In the data below, how many lines contain the string "none"? Give only the number.

------ Extracted entries ------

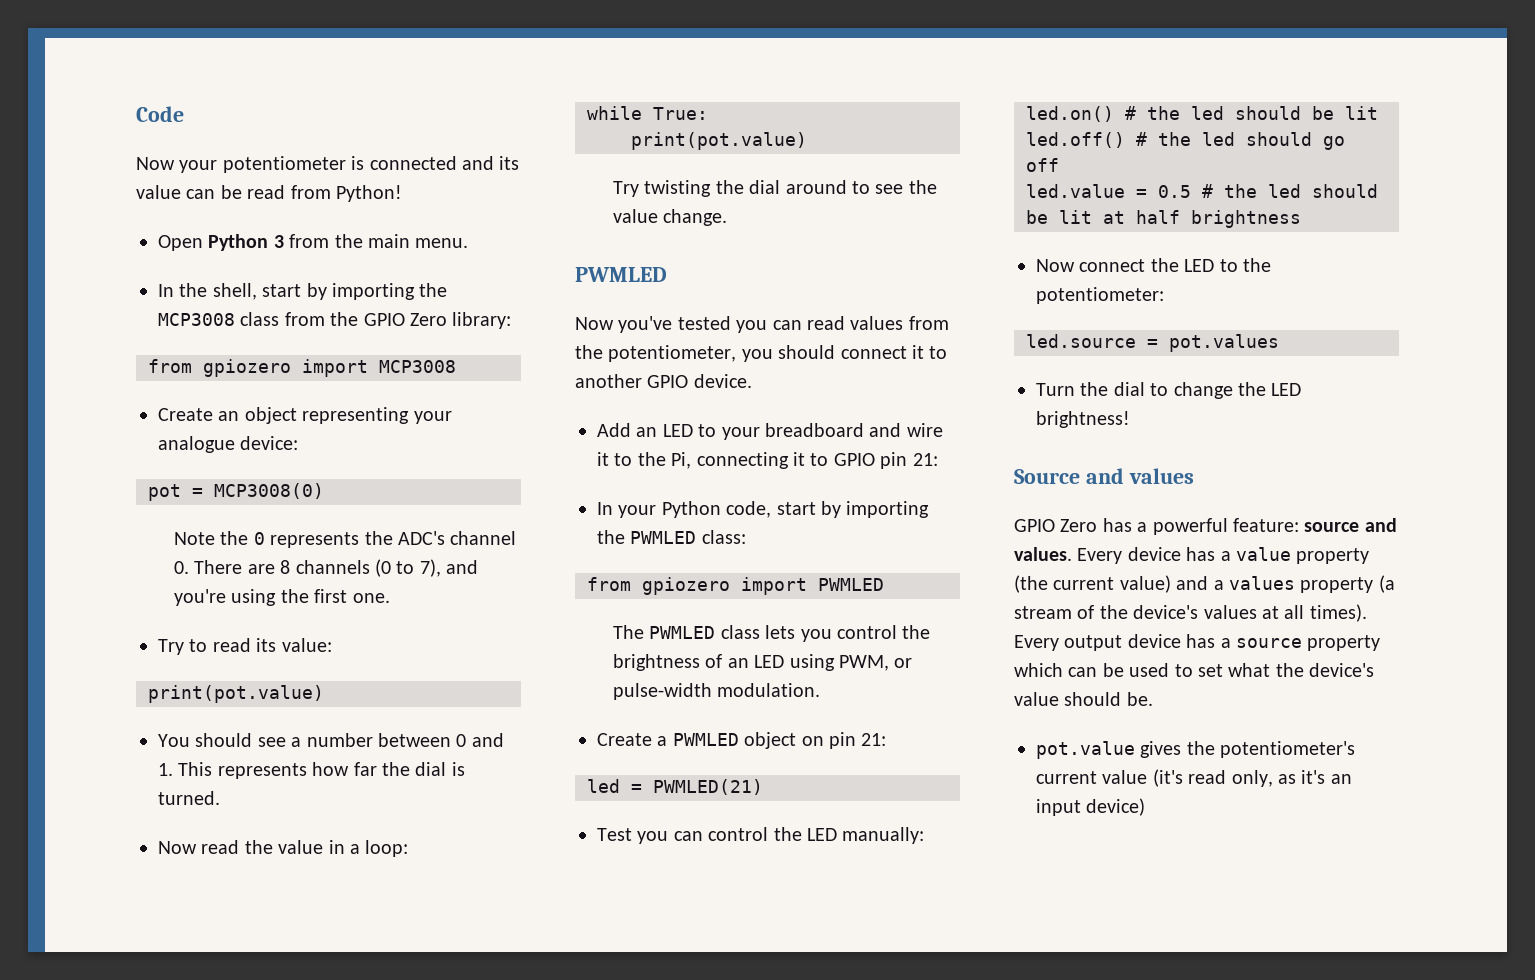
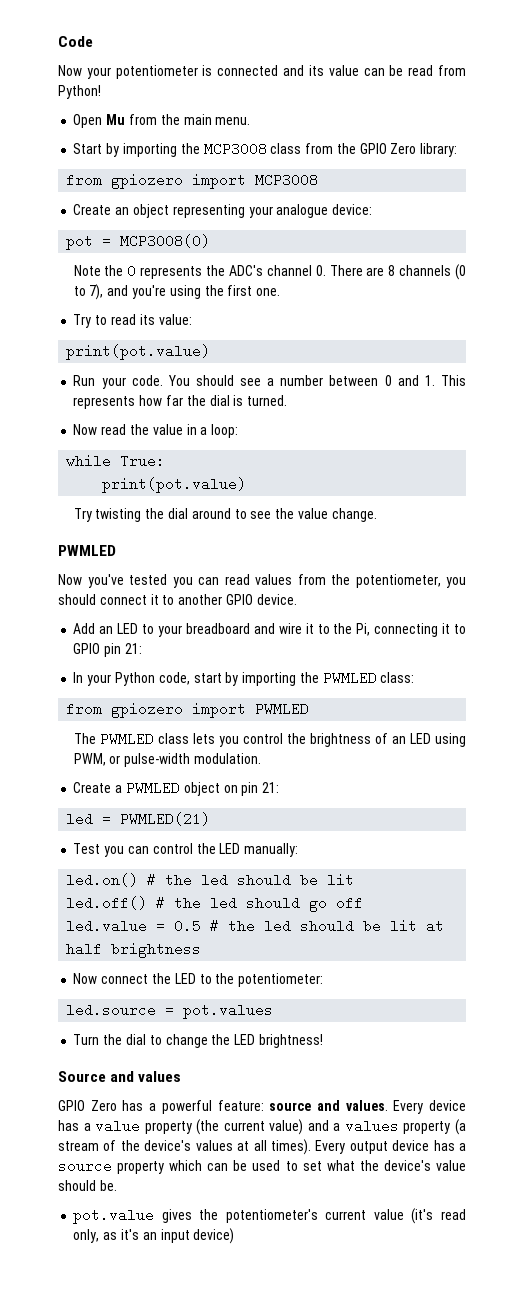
[208,234,284,251] Python 3 -> [106,114,126,125] Mu
[158,283,302,300] In the shell, start -> [73,143,103,154] Start
(324, 694) none -> [73,375,163,389] Run your code.

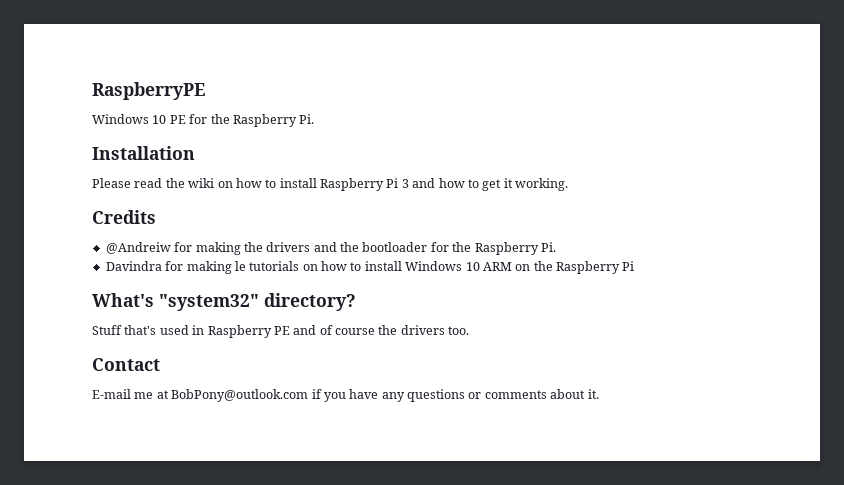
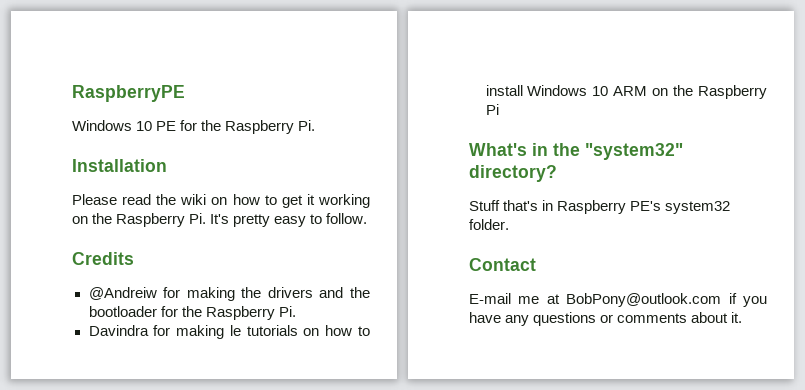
[279,178,568,191] install Raspberry Pi 3 and how to get it working. -> [281,194,370,208] [72,213,368,227] get it working on the Raspberry Pi. It's pretty easy to follow.
(154, 300) none -> [532,143,580,156] in the
[159,325,189,335] used -> (539, 205) none
[273,325,470,335] PE and of course the drivers too. -> [630,201,731,214] [469,219,509,230] PE's system32 folder.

------

Answer to the exercise: 3